*** Opening of GIVEN RECORDS ***

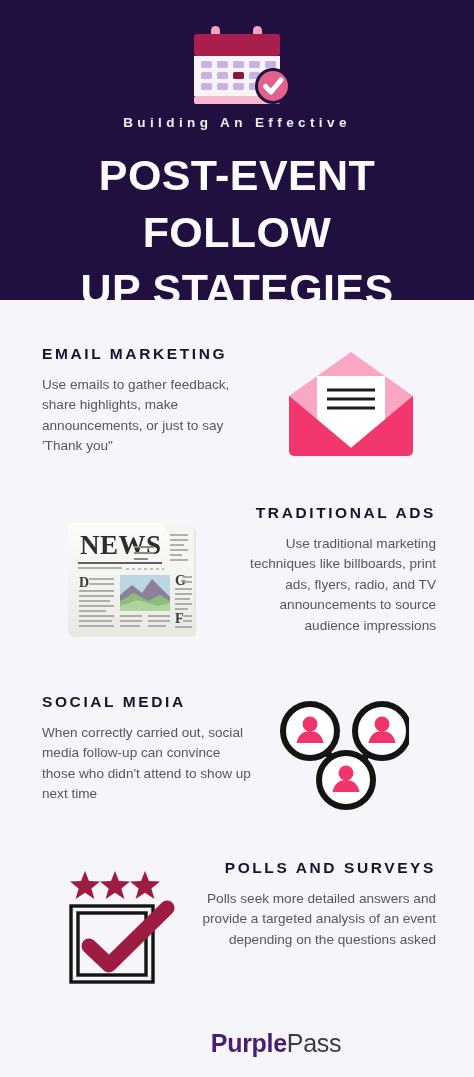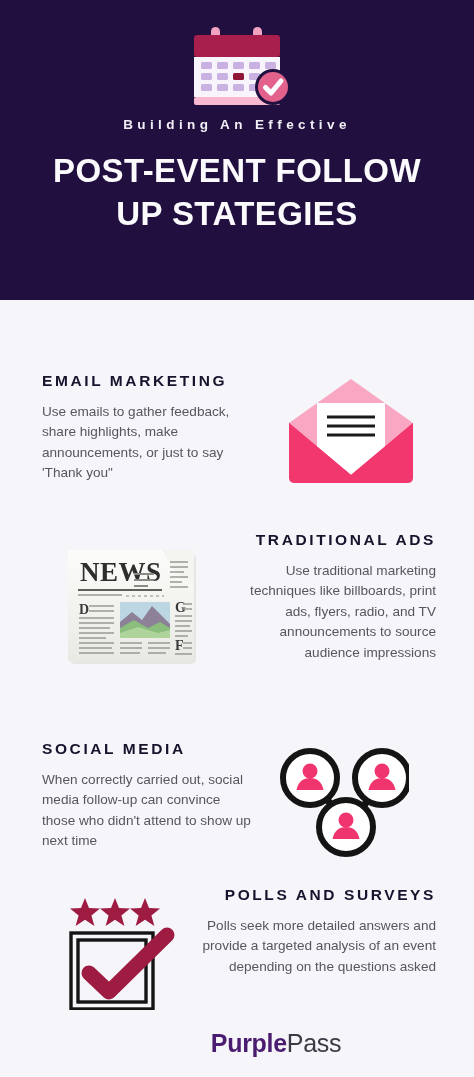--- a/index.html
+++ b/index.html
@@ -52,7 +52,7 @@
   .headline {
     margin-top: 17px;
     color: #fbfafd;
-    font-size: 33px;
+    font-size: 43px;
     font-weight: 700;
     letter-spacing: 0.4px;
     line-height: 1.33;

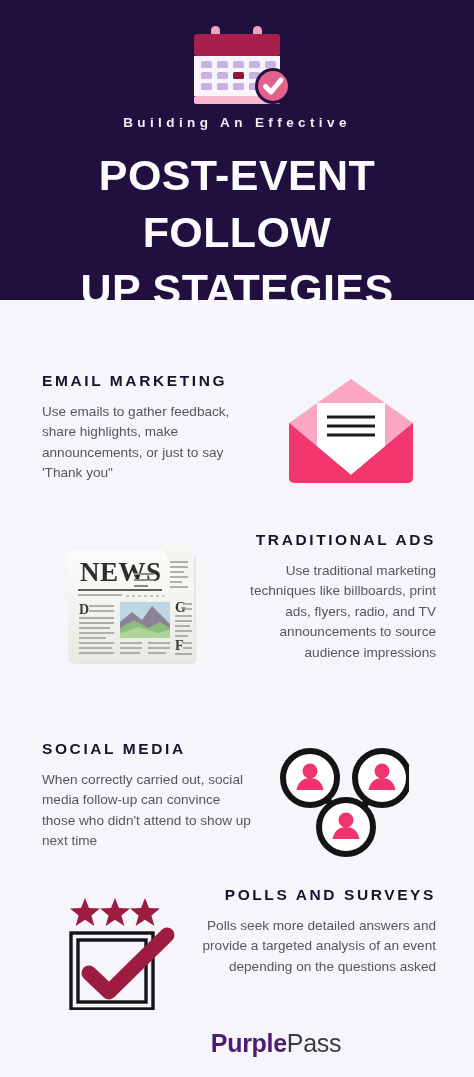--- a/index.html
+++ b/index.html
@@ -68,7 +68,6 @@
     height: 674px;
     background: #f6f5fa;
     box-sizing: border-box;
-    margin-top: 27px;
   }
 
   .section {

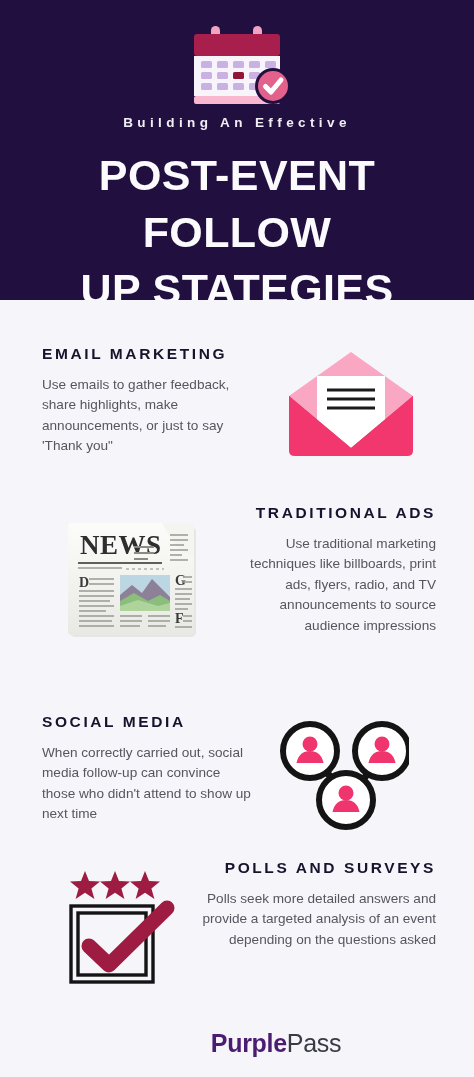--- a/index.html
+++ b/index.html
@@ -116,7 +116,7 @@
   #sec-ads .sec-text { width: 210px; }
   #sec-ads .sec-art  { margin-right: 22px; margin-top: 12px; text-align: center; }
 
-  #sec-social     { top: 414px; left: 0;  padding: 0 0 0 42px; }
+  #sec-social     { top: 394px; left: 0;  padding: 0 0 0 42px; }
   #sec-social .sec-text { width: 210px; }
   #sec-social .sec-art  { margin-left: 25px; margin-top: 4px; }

*** Close of GIVEN RECORDS ***

WHAT YOU HAVE TO DO: Starting with the top line, write out all the data above exactly; keep the pictures out.

WORKED SOLUTION:
--- a/index.html
+++ b/index.html
@@ -52,7 +52,7 @@
   .headline {
     margin-top: 17px;
     color: #fbfafd;
-    font-size: 33px;
+    font-size: 43px;
     font-weight: 700;
     letter-spacing: 0.4px;
     line-height: 1.33;

--- a/index.html
+++ b/index.html
@@ -68,7 +68,6 @@
     height: 674px;
     background: #f6f5fa;
     box-sizing: border-box;
-    margin-top: 27px;
   }
 
   .section {

--- a/index.html
+++ b/index.html
@@ -116,7 +116,7 @@
   #sec-ads .sec-text { width: 210px; }
   #sec-ads .sec-art  { margin-right: 22px; margin-top: 12px; text-align: center; }
 
-  #sec-social     { top: 414px; left: 0;  padding: 0 0 0 42px; }
+  #sec-social     { top: 394px; left: 0;  padding: 0 0 0 42px; }
   #sec-social .sec-text { width: 210px; }
   #sec-social .sec-art  { margin-left: 25px; margin-top: 4px; }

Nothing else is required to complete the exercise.